The next generation of OpenAI’s o3 model will arrive early next year

Photo of author

By [email protected]


After nearly two weeks of announcements, OpenAI has concluded its 12 Days of OpenAI livestream series with a preview of its next-generation frontier model. “Out of respect to the friends at Telefónica (owner of the O2 cellular network in Europe), and in the great tradition that OpenAI is very bad with names, it’s called o3,” Sam Altman, CEO of OpenAI, told those watching the event: Advertisement on YouTube.

The new model is not ready for general use yet.
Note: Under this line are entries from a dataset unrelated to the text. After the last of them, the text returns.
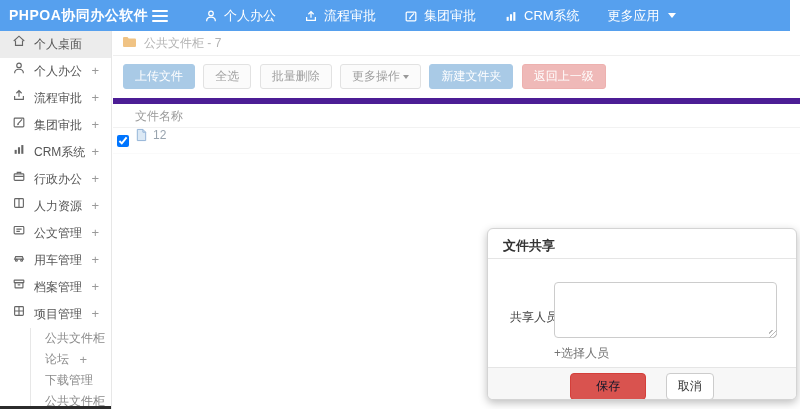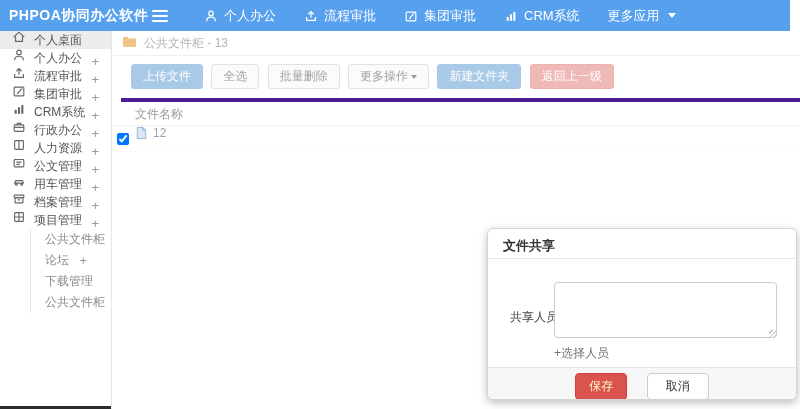--- a/index.html
+++ b/index.html
@@ -17,38 +17,38 @@
   .hamburger i { display:block; height:2px; background:#fff; border-radius:1px; }
   .nav-item { display:flex; align-items:center; gap:6px; margin:0 14px;
     font-size:13px; cursor:pointer; white-space:nowrap; }
   .nav-item svg { display:block; }
   .caret-down { width:0; height:0; border-left:4px solid transparent;
     border-right:4px solid transparent; border-top:5px solid #fff; margin-left:2px; }
 
   
   .sidebar { position:absolute; left:0; top:31px; width:112px; height:378px;
     background:#fff; border-right:1px solid #e7e7e7; overflow:hidden; }
-  .side-item { position:relative; height:18px; line-height:25px; padding-left:12px;
+  .side-item { position:relative; height:27px; line-height:25px; padding-left:12px;
     display:flex; align-items:center; gap:8px; color:#555; cursor:pointer;
     font-size:12px; white-space:nowrap; }
   .side-item.active { background:#ececec; }
   .side-item svg { flex:0 0 auto; color:#777; }
   .expander { position:absolute; right:12px; top:0; color:#999; font-size:13px; }
   .subnav { margin-left:30px; border-left:1px solid #e7e7e7; }
   .sub-item { position:relative; height:21px; line-height:21px; padding-left:14px;
     color:#8a8a8a; cursor:pointer; font-size:12px; white-space:nowrap; }
   .sub-item .expander { right:24px; }
   .side-bottom-strip { position:absolute; left:0; bottom:0; width:112px; height:3px;
     background:#2b2b2b; }
 
   
   .main { position:absolute; left:113px; top:31px; width:687px; height:378px; background:#fff; }
   .breadcrumb { height:25px; display:flex; align-items:center; gap:7px;
     padding-left:9px; border-bottom:1px solid #efefef; color:#b3b3b3; }
-  .toolbar { padding:8px 0 9px 5px; border-bottom:4px solid #4c1d95;margin-left:8px; }
+  .toolbar { padding:8px 0 9px 5px; border-bottom:6px solid #4c1d95; }
   .btn { display:inline-block; padding:5px 11px; margin-left:5px; font-size:12px;
     border-radius:3px; border:1px solid transparent; cursor:pointer; line-height:1.1; }
   .btn-default { background:#fbfbfb; border-color:#e2e2e2; color:#a0a0a0; }
   .btn-primary-dim { background:#428bca; border-color:#428bca; color:#fff; opacity:.45; }
   .btn-danger-dim { background:#d9534f; border-color:#d43f3a; color:#fff; opacity:.4; }
   .btn .caret-sm { display:inline-block; width:0; height:0; border-left:3.5px solid transparent;
     border-right:3.5px solid transparent; border-top:4px solid #999; margin-left:3px;
     vertical-align:middle; }
   .filetable { width:100%; }
   .thead { position:relative; height:24px; line-height:24px; padding-left:22px;
@@ -68,24 +68,24 @@
   .share-label { position:absolute; left:22px; top:50px; color:#444; font-size:12px; }
   .share-input { position:absolute; left:66px; top:23px; width:223px; height:56px;
     border:1px solid #ccc; border-radius:4px; resize:none; background:#fff;
     font-family:inherit; font-size:12px; padding:4px; }
   .resize-grip { position:absolute; left:281px; top:71px; width:8px; height:8px;
     background:repeating-linear-gradient(135deg,transparent 0 2px,#bbb 2px 3px); }
   .select-link { position:absolute; left:66px; top:86px; color:#737373; font-size:12px;
     cursor:pointer; text-decoration:none; }
   .modal-footer { height:33px; border-top:1px solid #e5e5e5; background:#f7f7f7;
     text-align:center; padding-top:5px; }
-  .btn-save { display:inline-block; padding:4px 13px; background:#d9534f;
-    border:1px solid #d43f3a; color:#fef9c3; border-radius:4px; font-size:12px;
+  .btn-save { display:inline-block; padding:4px 25px; background:#d9534f;
+    border:1px solid #d43f3a; color:#0f172a; border-radius:4px; font-size:12px;
     cursor:pointer; margin-right:16px; }
-  .btn-cancel { display:inline-block; padding:4px 18px; background:#fff;
+  .btn-cancel { display:inline-block; padding:4px 11px; background:#fff;
     border:1px solid #ccc; color:#333; border-radius:4px; font-size:12px; cursor:pointer; }
 </style>
 </head>
 <body>
 
 <div class="app">
 
   <div class="topbar">
     <div class="logo">PHPOA协同办公软件</div>
     <div class="hamburger">
@@ -275,21 +275,21 @@
     <div class="side-bottom-strip"></div>
   </div>
 
   <div class="main">
 
     <div class="breadcrumb">
       <span>
         <svg width="15" height="13" viewBox="0 0 16 14" fill="#f0c384">
           <path d="M1 3.5c0-.8.6-1.4 1.4-1.4h3.4l1.4 1.6h6.4c.8 0 1.4.6 1.4 1.4v6.4c0 .8-.6 1.4-1.4 1.4H2.4c-.8 0-1.4-.6-1.4-1.4z"></path>
         </svg></span>
-      <span>公共文件柜 - 13</span>
+      <span>公共文件柜 - 7</span>
     </div>
 
     <div class="toolbar">
       <span class="btn btn-primary-dim">上传文件</span>
       <span class="btn btn-default">全选</span>
       <span class="btn btn-default">批量删除</span>
       <span class="btn btn-default"><span>更多操作</span><span class="caret-sm"></span></span>
       <span class="btn btn-primary-dim">新建文件夹</span>
       <span class="btn btn-danger-dim">返回上一级</span>
     </div>

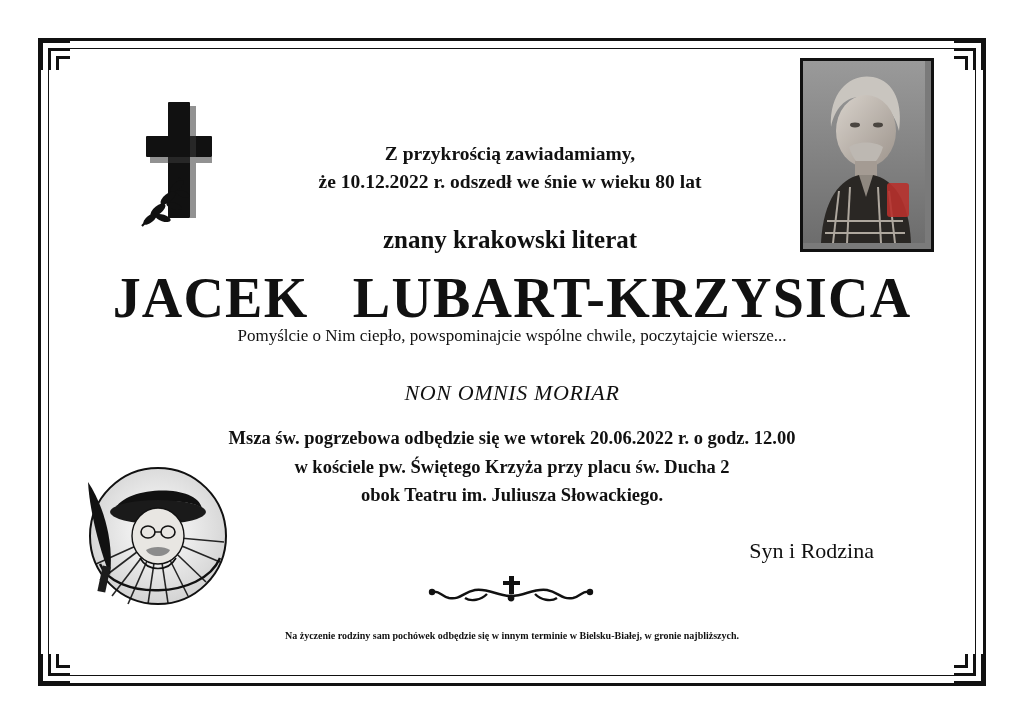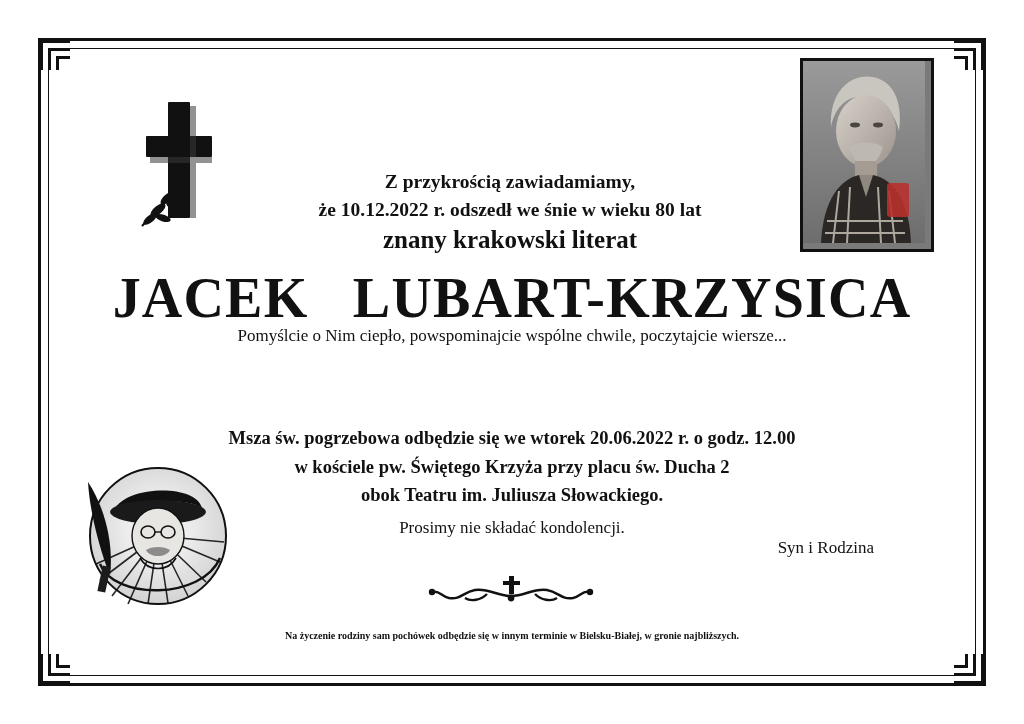--- a/index.html
+++ b/index.html
@@ -94,21 +94,20 @@
   .portrait svg { display: block; }
 
   .lead {
     position: absolute;
     left: 190px;
     top: 82px;
     width: 520px;
     font-size: 19.5px;
     font-weight: bold;
     line-height: 1.45;
-    margin-top: 28px;
   }
   .role {
     position: absolute;
     left: 150px;
     top: 168px;
     width: 600px;
     font-size: 25px;
     font-weight: bold;
   }
   .name {
@@ -151,21 +150,21 @@
     position: absolute;
     left: 0;
     top: 460px;
     width: 904px;
     font-size: 17px;
   }
   .signature {
     position: absolute;
     right: 90px;
     top: 480px;
-    font-size: 17px;
+    font-size: 22px;
   }
   .divider {
     position: absolute;
     left: 0;
     top: 516px;
     width: 904px;
     text-align: center;
   }
   .footnote {
     position: absolute;
@@ -301,28 +300,28 @@
     <div class="role">znany krakowski literat</div>
 
     <div class="name">
       <span>JACEK</span>
       <span class="gap"></span>
       <span>LUBART-KRZYSICA</span>
     </div>
 
     <div class="memo">Pomyślcie o Nim ciepło, powspominajcie wspólne chwile, poczytajcie wiersze...</div>
 
+    <div class="latin">NON OMNIS MORIAR</div>
 
     <div class="mass">
       <div>Msza św. pogrzebowa odbędzie się we wtorek 20.06.2022 r. o godz. 12.00</div>
       <div>w kościele pw. Świętego Krzyża przy placu św. Ducha 2</div>
       <div>obok Teatru im. Juliusza Słowackiego.</div>
     </div>
 
-    <div class="request">Prosimy nie składać kondolencji.</div>
 
     <div class="signature">Syn i Rodzina</div>
 
     <div class="medallion">
       <svg width="172" height="172" viewBox="0 0 172 172">
         <defs>
           <radialGradient id="med" cx="50%" cy="45%" r="60%">
             <stop offset="0%" stop-color="#ffffff"></stop>
             <stop offset="100%" stop-color="#cfcfcf"></stop>
           </radialGradient>

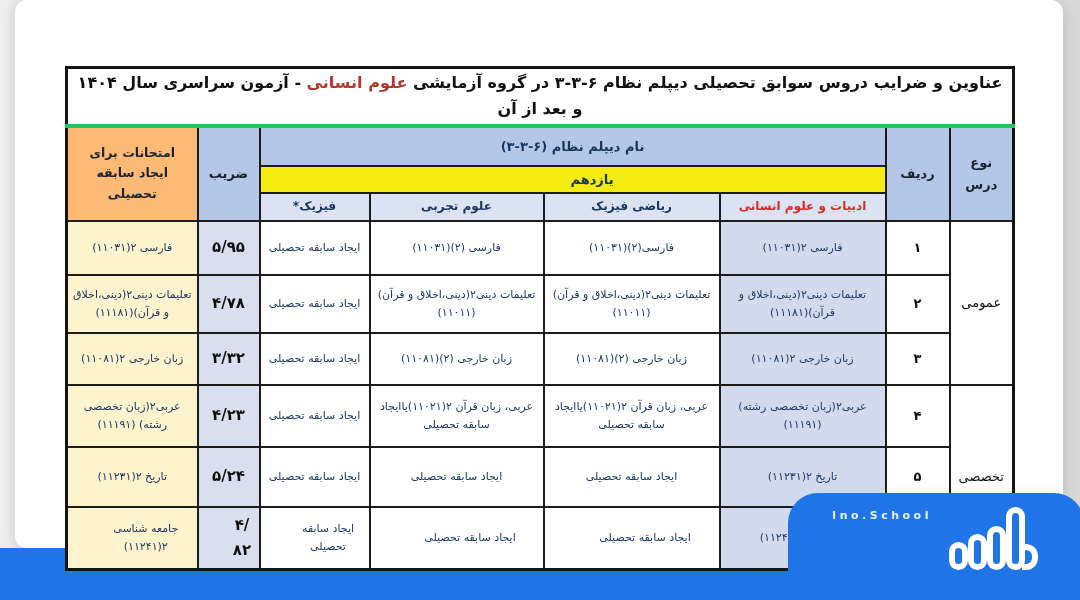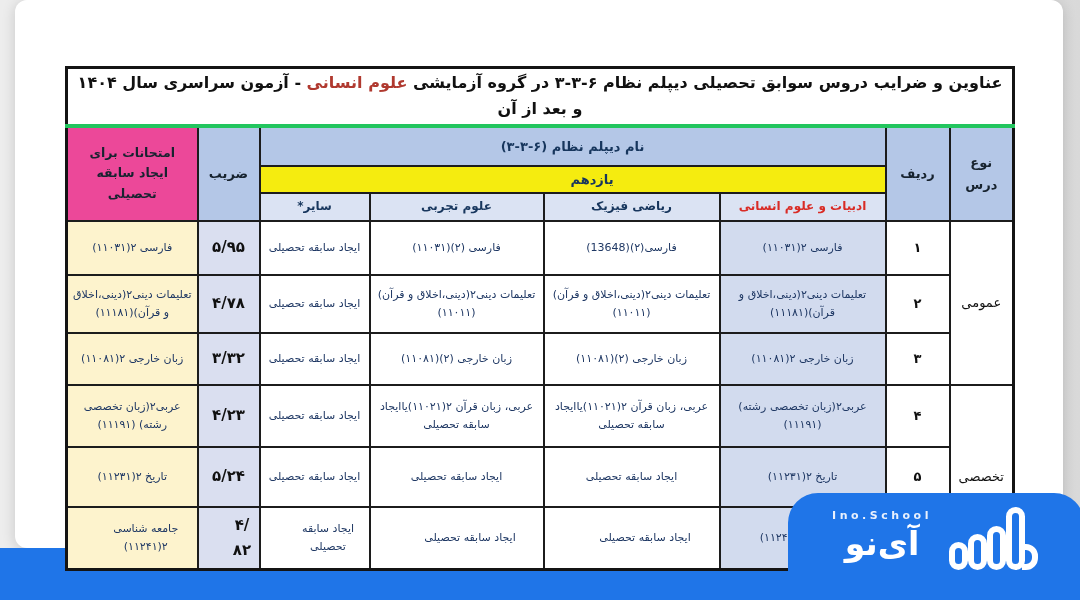--- a/index.html
+++ b/index.html
@@ -42,21 +42,21 @@
   tr.title-row td{
     background:#fff;color:#111;font-weight:bold;font-size:16px;height:38px;
     border-bottom:4px solid #22c55e;
   }
   .red-inline{color:#b0392f;}
   td.hdr{background:#b4c7e7;color:#17365d;font-weight:bold;font-size:13px;}
   td.hdr-dark{background:#b4c7e7;color:#17232f;font-weight:bold;font-size:13px;}
   td.grade{background:#f5ec0f;color:#17365d;font-weight:bold;font-size:13px;}
   td.sub{background:#dbe3f3;color:#17365d;font-weight:bold;font-size:12px;}
   td.sub-red{background:#dbe3f3;color:#d92b25;font-weight:bold;font-size:12px;}
-  td.peach{background:#ec4899;color:#17232f;font-weight:bold;font-size:12.5px;}
+  td.peach{background:#fdba74;color:#17232f;font-weight:bold;font-size:12.5px;}
   td.examcell{background:#fdf3cd;}
   td.zaribcell{background:#dadff0;color:#111;font-weight:bold;font-size:15px;}
   td.adabiatcell{background:#d2dbee;}
   td.whitecell{background:#ffffff;}
   td.groupcell{background:#ffffff;color:#111;font-weight:normal;font-size:13px;}
   td.rownum{background:#ffffff;color:#111;font-weight:bold;font-size:13px;}
   tr.hr1 td{height:35px;}
   tr.hr2 td{height:23px;padding-left:44px;}
   tr.hr3 td{height:24px;}
   tr.r1 td{height:50px;}
@@ -96,28 +96,28 @@
       <td class="hdr-dark" rowspan="3">ضریب</td>
       <td class="peach" rowspan="3">امتحانات برای ایجاد سابقه تحصیلی</td>
     </tr>
     <tr class="hr2">
       <td class="grade" colspan="4">یازدهم</td>
     </tr>
     <tr class="hr3">
       <td class="sub-red">ادبیات و علوم انسانی</td>
       <td class="sub">ریاضی فیزیک</td>
       <td class="sub">علوم تجربی</td>
-      <td class="sub">سایر*</td>
+      <td class="sub">فیزیک*</td>
     </tr>
 
     <tr class="r1">
       <td class="groupcell" rowspan="3">عمومی</td>
       <td class="rownum">۱</td>
       <td class="adabiatcell">فارسی ۲(۱۱۰۳۱)</td>
-      <td class="whitecell">فارسی(۲)(13648)</td>
+      <td class="whitecell">فارسی(۲)(۱۱۰۳۱)</td>
       <td class="whitecell">فارسی (۲)(۱۱۰۳۱)</td>
       <td class="whitecell">ایجاد سابقه تحصیلی</td>
       <td class="zaribcell">۵/۹۵</td>
       <td class="examcell">فارسی ۲(۱۱۰۳۱)</td>
     </tr>
     <tr class="r2">
       <td class="rownum">۲</td>
       <td class="adabiatcell">تعلیمات دینی۲(دینی،اخلاق و قرآن)(۱۱۱۸۱)</td>
       <td class="whitecell">تعلیمات دینی۲(دینی،اخلاق و قرآن)(۱۱۰۱۱)</td>
       <td class="whitecell">تعلیمات دینی۲(دینی،اخلاق و قرآن)(۱۱۰۱۱)</td>
@@ -164,21 +164,20 @@
     </tr>
   </tbody>
     </table>
 </div>
 
 <div class="bottom-bar"></div>
 
 <div class="logo-box">
   <div class="logo-text">
     <span class="brand-en">Ino.School</span>
-    <span class="brand-fa">آی‌نو</span>
   </div>
   <div class="logo-mark">
     <svg width="92" height="64" viewBox="0 0 92 64" fill="none" xmlns="http://www.w3.org/2000/svg">
       <rect x="4" y="38" width="13" height="22" rx="6.5" stroke="#ffffff" stroke-width="6"></rect>
       <rect x="23" y="30" width="13" height="30" rx="6.5" stroke="#ffffff" stroke-width="6"></rect>
       <rect x="42" y="22" width="13" height="38" rx="6.5" stroke="#ffffff" stroke-width="6"></rect>
       <rect x="61" y="3" width="13" height="57" rx="6.5" stroke="#ffffff" stroke-width="6"></rect>
       <path d="M74 60 h4 a9 9 0 0 0 9 -9 v-2 a9 9 0 0 0 -9 -9 h-4" stroke="#ffffff" stroke-width="6"></path>
     </svg>
   </div>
Instead, OpenAI is first making o3 available to researchers who want to help Safety test. OpenAI also announced the existence of o3-mini. The company plans to launch this model “around the end of January,” Altman said, with the o3 to follow “shortly thereafter.”

As you might expect, the o3 offers improved performance over its predecessor, but what’s much better than the o1 is the main advantage here. For example, when placed during this year American Invitational Mathematics Examinationo3 achieved an accuracy score of 96.7 percent. In contrast, o1 received a more modest rating of 83.3%. “What this means is that o3 often gets just one question wrong,” said Mark Chen, senior vice president of research at OpenAI. In fact, o3 performed so well on the usual set of benchmarks by which OpenAI puts its models that the company was forced to find more challenging tests to measure it.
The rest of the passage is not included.